DATA LISTING START

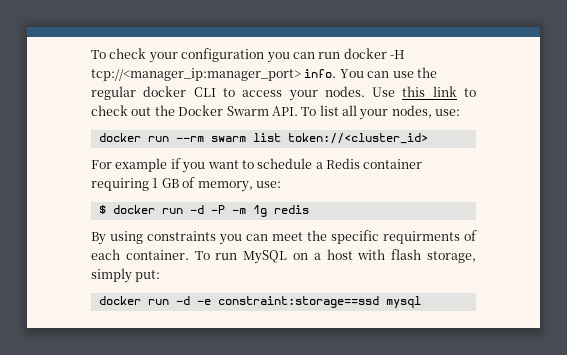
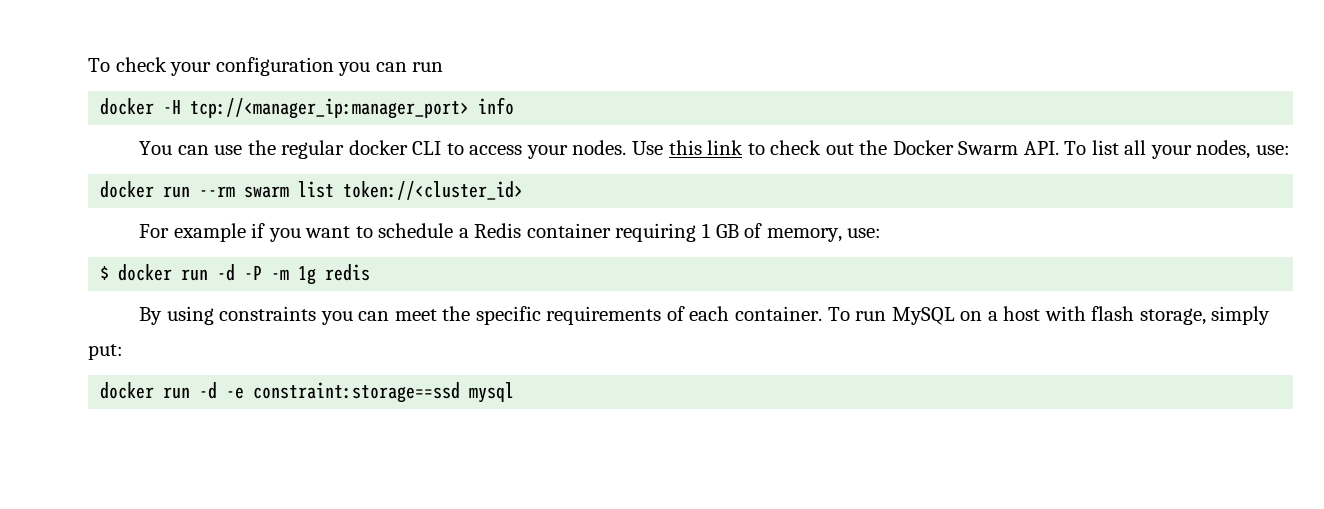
(341, 55) none -> (444, 67) //
[304,69,337,78] info. -> [478,97,515,115] info //
[383,231,460,244] requirments -> [546,306,662,325] requirements

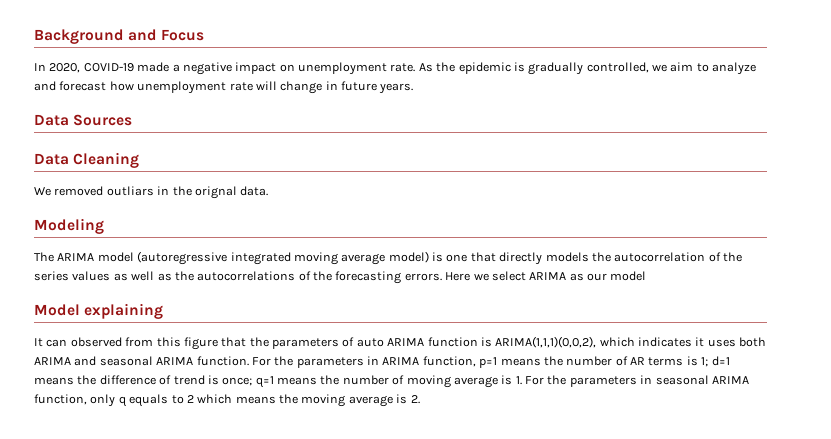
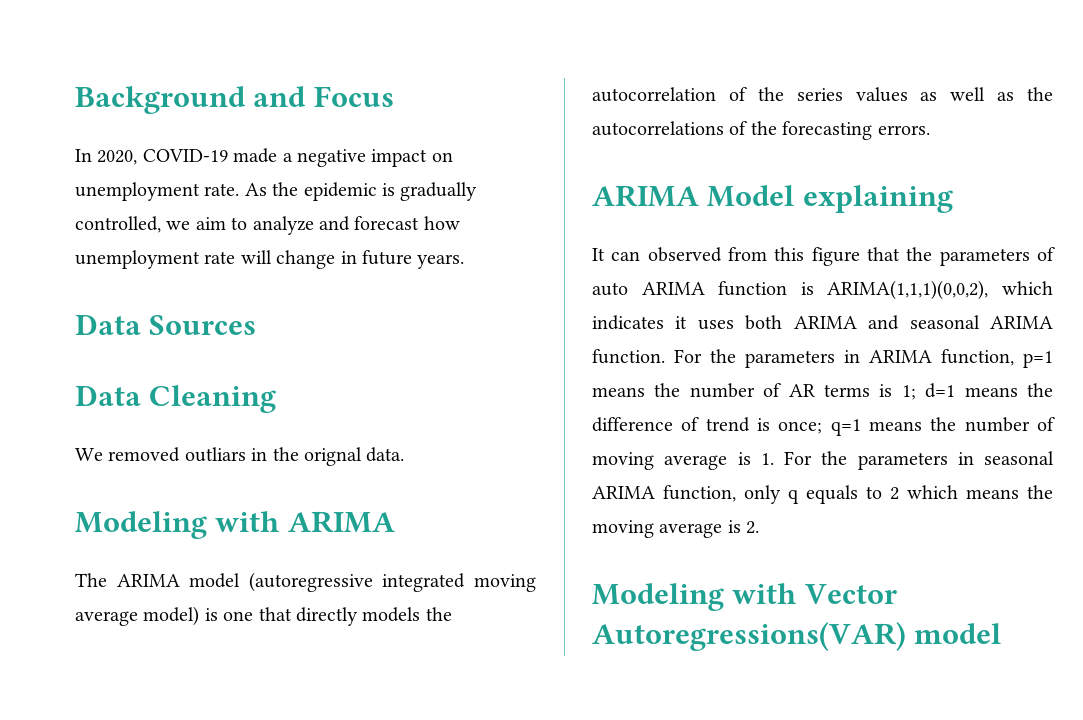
(104, 226) none -> [215,511,395,533] with ARIMA
[445,271,647,281] Here we select ARIMA as our model // -> [592,185,699,207] // ARIMA
(420, 399) none -> [592,583,897,611] [592,622,1002,651] // Modeling with Vector Autoregressions(VAR) model

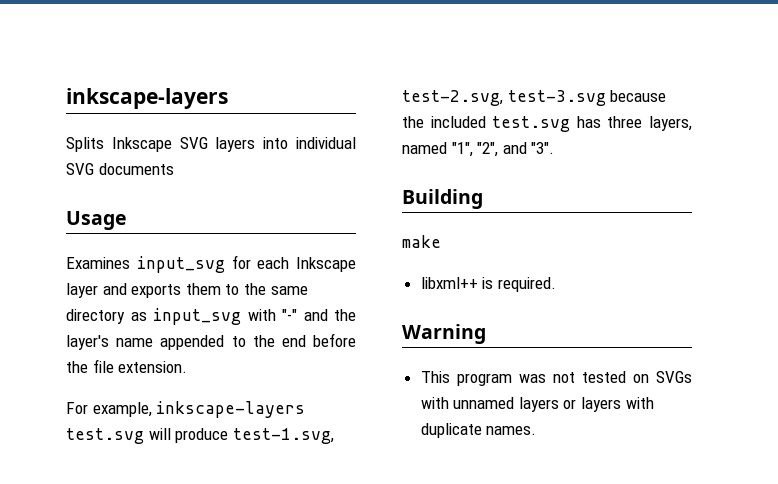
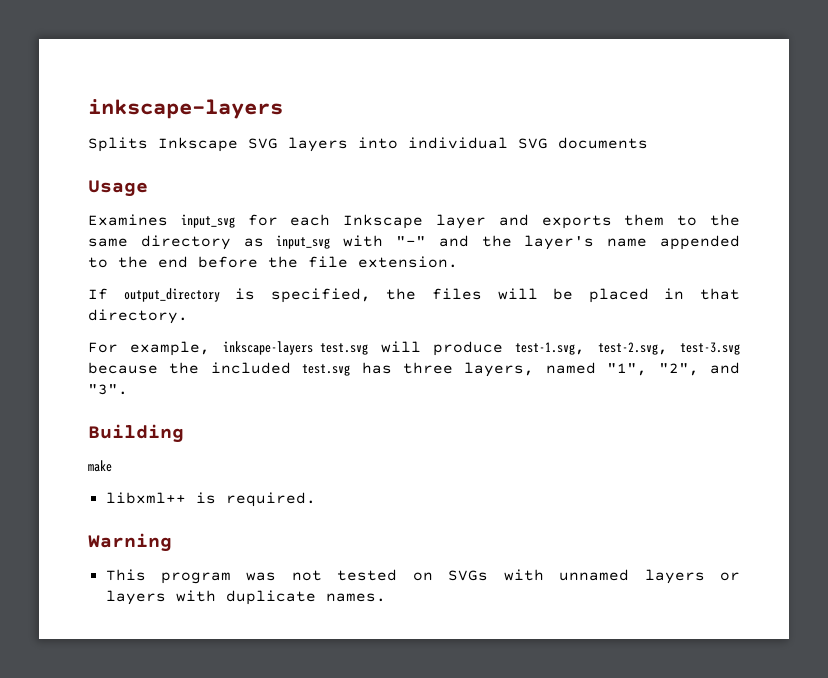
(188, 367) none -> [88,288,741,303] [88,309,188,324] // If output_directory is specified, the files will be placed in that directory.

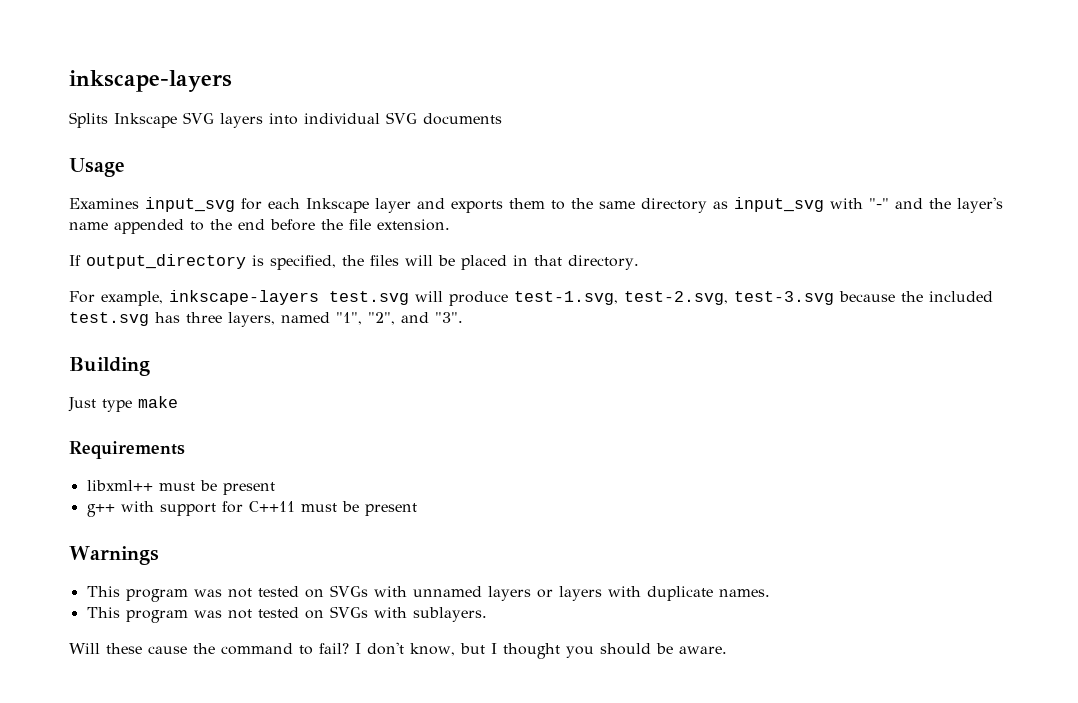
(184, 433) none -> [68,397,132,412] Just type
(112, 466) none -> [69,441,185,459] // Requirements
[195,492,316,507] [88,533,172,552] is required. // Warning -> [158,480,275,495] [86,501,417,517] [69,546,159,565] must be present // g++ with support for C++11 must be present // Warnings
(386, 597) none -> [86,606,487,623] [69,642,727,659] // This program was not tested on SVGs with sublayers. // Will these cause the command to fail? I don't know, but I thought you should be aware.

DATA LISTING END

WHAT NEEDS TO BE DONE:
The answer must be a single number: the count of lines above that contain the word "none".

ANSWER SECTION:
7